Monday, April 5, 2021

Dovlatov


What does an emigrant bring with them? In Чемодан (The Suitcase) Sergei Dovlatov starts out by describing how he was allowed to take only one suitcase with him when he left the Soviet Union. The book goes on to describe several indicents from Dovlatov’s life in the Soviet Union before emigration, amusingly recounted, each one centring around the one of the items in the suitcase. He produces a vivid picture of 1970s Russia, and — particulalrly given relatively recent demostrations in Russia where large crowds have been protesting and shouting “Putin thief” — it seems that some things have not much changed.

Двести лет назад историк Карамзин побывал во Франции. Русские эмигранты спросили его:

— Что, в двух словах, происходит на родине?

Карамзину и двух слов не понадобилось.

— Воруют, — ответил Карамзин…

Действительно, воруют. И с каждым годом все размашистей.

Two hundred years ago, the historian Karamzin visited France. Russian emigrants asked him:

— What, in two words, is happening at home?

Karamzin didn't even need two words.

— Stealing, — he answered ...

Indeed, they steal. And every year it gets worse.

In Заповедник — translated somewhat surprisingly as Pushkin Hills — we get the typically cynical and ironic tone:

Ты добиваешься справедливости? Успокойся, этот фрукт здесь не растет.
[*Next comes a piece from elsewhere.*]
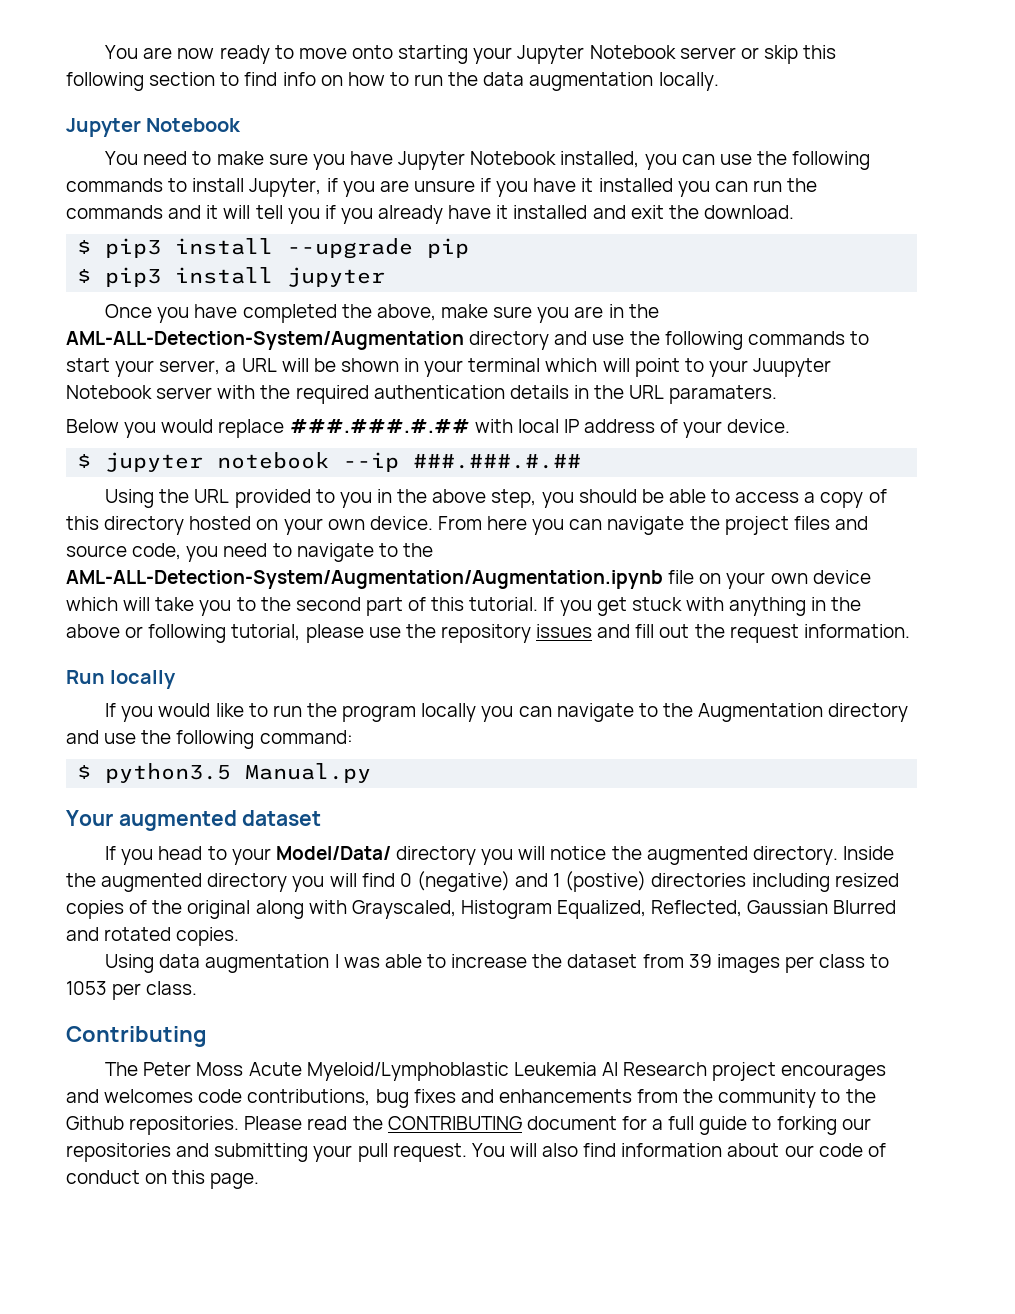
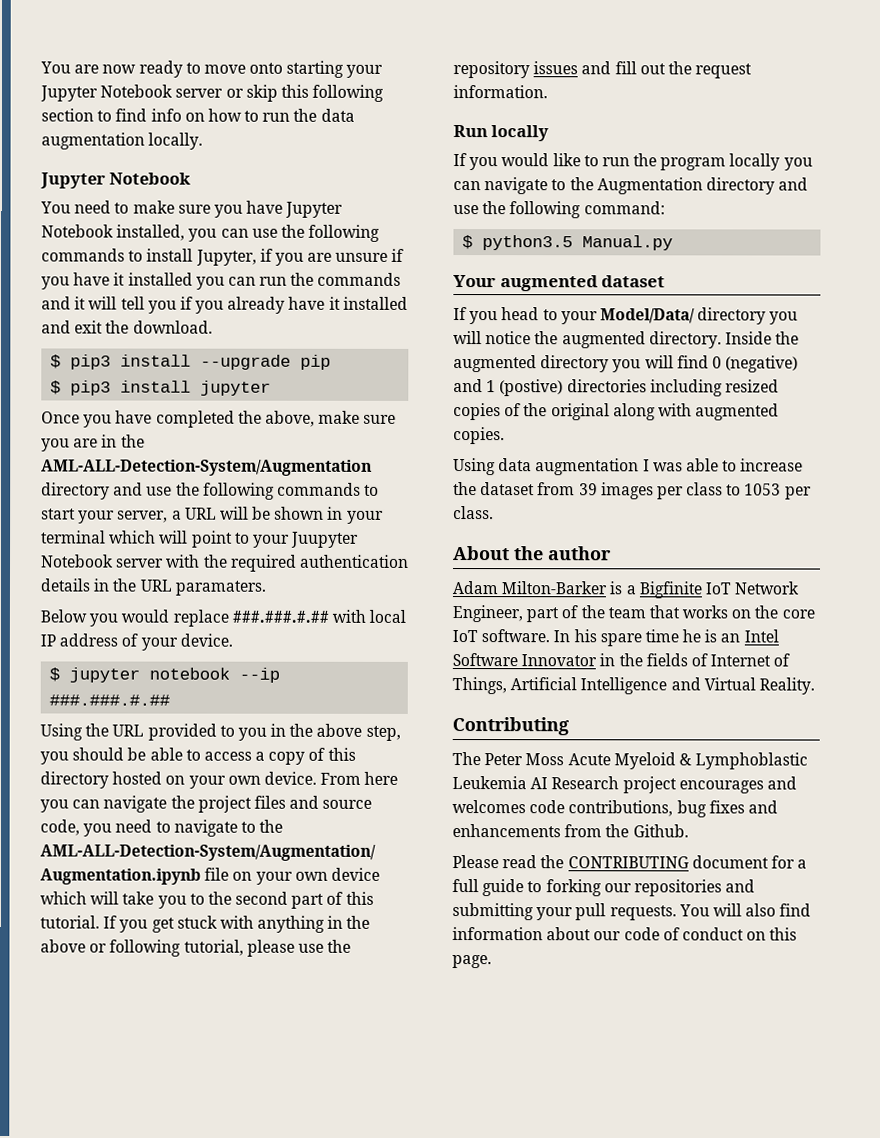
[351,900,897,919] [66,927,172,941] Grayscaled, Histogram Equalized, Reflected, Gaussian Blurred and rotated -> [695,403,780,421] augmented
(198, 988) none -> [453,546,612,561] [452,581,800,599] [452,605,815,623] [452,629,779,647] [452,653,791,667] [452,677,815,695] // About the author // Adam Milton-Barker is a Bigfinite IoT Network Engineer, part of the team that works on the core IoT software. In his spare time he is an Intel Software Innovator in the fields of Internet of Things, Artificial Intelligence and Virtual Reality.
[306,1062,509,1081] Myeloid/Lymphoblastic -> [613,752,809,770] Myeloid & Lymphoblastic
[718,1089,876,1108] [66,1116,240,1135] community to the Github repositories. -> [632,824,689,838] Github. //
[392,1143,467,1162] request. -> [609,905,677,921] requests.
Are you looking for justice? Settle down, that fruit doesn’t grow here. 

Of course everyone stealing in Russia is a cliché, but also we must acknowledge that clichés gain circulation through various means and Dovlatov is perhaps to some extent the voice of a generation. Russian drinking is of course another universal cliché, and there are plenty of references to it through Dovlatov’s books. 

Меня зачислили в бригаду камнерезов. Нас было трое. Бригадира звали Осип Лихачев. Его помощника и друга — Виктор Цыпин. Оба были мастерами своего дела и, разумеется, горькими пьяницами.
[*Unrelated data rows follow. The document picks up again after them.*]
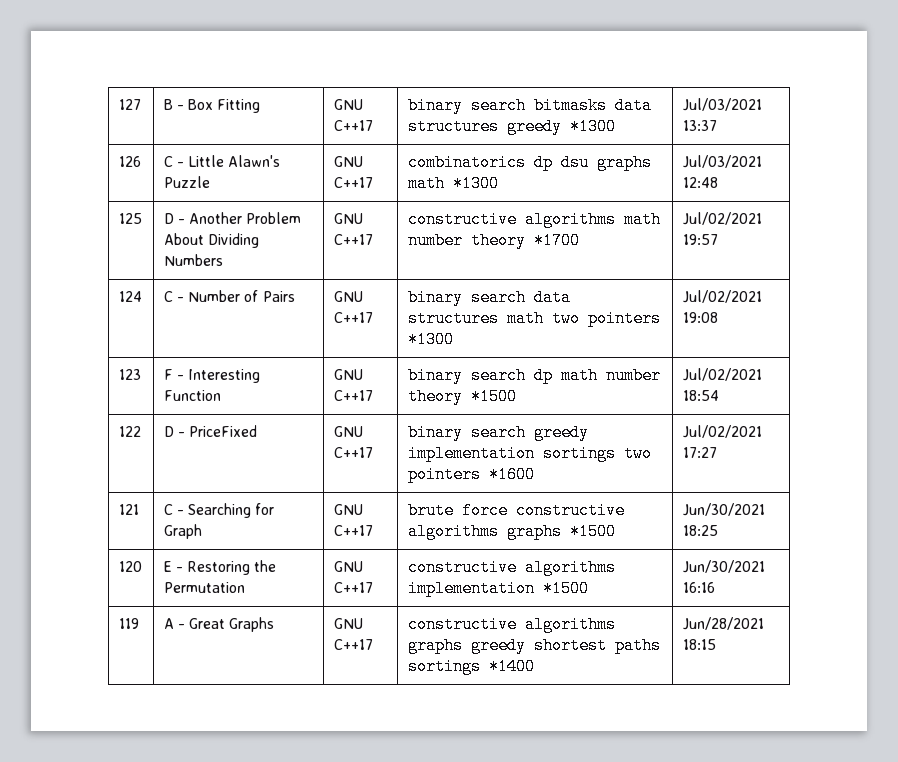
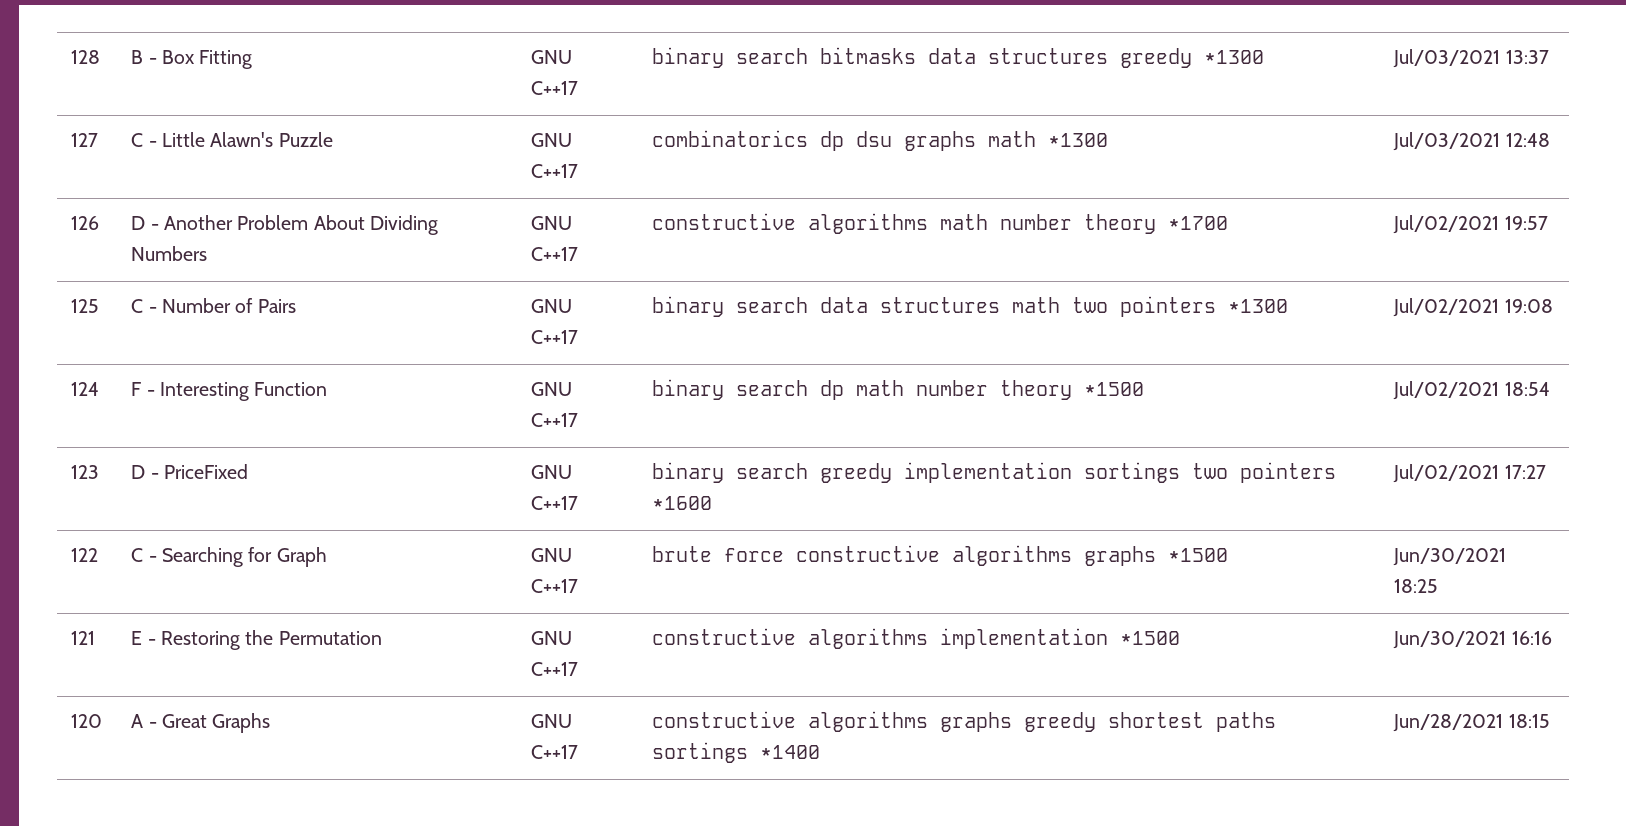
[118,99,141,110] 127 -> [71,50,101,64] 128
[118,156,141,167] 126 -> [71,133,99,147] 127
[118,213,142,224] 125 -> [71,216,100,230] 126
[118,291,142,302] 124 -> [71,299,100,313] 125
[118,369,141,380] 123 -> [71,382,100,396] 124
[118,426,141,437] 122 -> [71,465,100,479] 123
[118,504,139,515] 121 -> [71,548,99,562] 122
[118,561,142,572] 120 -> [71,631,96,645] 121
[118,618,139,629] 119 -> [71,714,103,728] 120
I was enrolled in the brigade of stone cutters. There were three of us. The foreman's name was Osip Likhachev. His assistant and friend was Viktor Tsypin. Both were masters of their craft and, of course, real drunks.
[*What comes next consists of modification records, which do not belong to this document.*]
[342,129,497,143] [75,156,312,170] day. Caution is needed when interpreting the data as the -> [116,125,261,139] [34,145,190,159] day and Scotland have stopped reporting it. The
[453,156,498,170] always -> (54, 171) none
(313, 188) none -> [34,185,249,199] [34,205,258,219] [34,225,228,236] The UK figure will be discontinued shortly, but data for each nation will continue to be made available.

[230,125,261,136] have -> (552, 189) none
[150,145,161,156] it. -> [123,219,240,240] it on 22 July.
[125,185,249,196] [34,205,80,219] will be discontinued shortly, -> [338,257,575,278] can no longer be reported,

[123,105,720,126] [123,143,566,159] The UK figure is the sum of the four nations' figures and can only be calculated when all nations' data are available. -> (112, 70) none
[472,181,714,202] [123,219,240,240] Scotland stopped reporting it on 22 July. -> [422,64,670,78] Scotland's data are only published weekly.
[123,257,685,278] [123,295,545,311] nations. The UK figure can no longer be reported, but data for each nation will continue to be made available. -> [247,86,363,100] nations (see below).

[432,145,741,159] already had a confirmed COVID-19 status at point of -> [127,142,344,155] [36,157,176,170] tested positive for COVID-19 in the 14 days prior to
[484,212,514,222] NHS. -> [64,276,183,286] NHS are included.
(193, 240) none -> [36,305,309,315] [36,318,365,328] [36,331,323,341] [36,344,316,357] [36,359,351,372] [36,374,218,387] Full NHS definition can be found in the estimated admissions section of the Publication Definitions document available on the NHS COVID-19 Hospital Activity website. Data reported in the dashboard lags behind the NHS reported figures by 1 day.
In Заповедник the protagonist remarks:

Знаете, я столько читал о вреде алкоголя! Решил навсегда бросить...читать. 

You know I’ve read so  much about the dangers of alcohol I decided to give up … reading.

The deterioration of the Soviet Union, the delapidation of the State, is a theme often implicit and sometimes explicit throughout his books:

Между делом я прочитал Лихоносова. Конечно, хороший писатель. Талантливый, яркий, пластичный. Живую речь воспроизводит замечательно. (Услышал бы Толстой подобный комплимент!). И тем не менее, в основе – безнадежное, унылое, назойливое чувство. Худосочный и нудный мотив: «Где ты, Русь?! Куда все подевалось?! Где частушки, рушники, кокошники?! Где хлебосольство, удаль и размах?! Где самовары, иконы, подвижники, юродивые?! Где стерлядь, карпы, мед, зернистая икра?! Где обыкновенные лошади, черт побери?! Где целомудренная стыдливость чувств?!..» Голову ломают:

«Где ты, Русь?! Куда девалась?! Кто тебя обезобразил?!»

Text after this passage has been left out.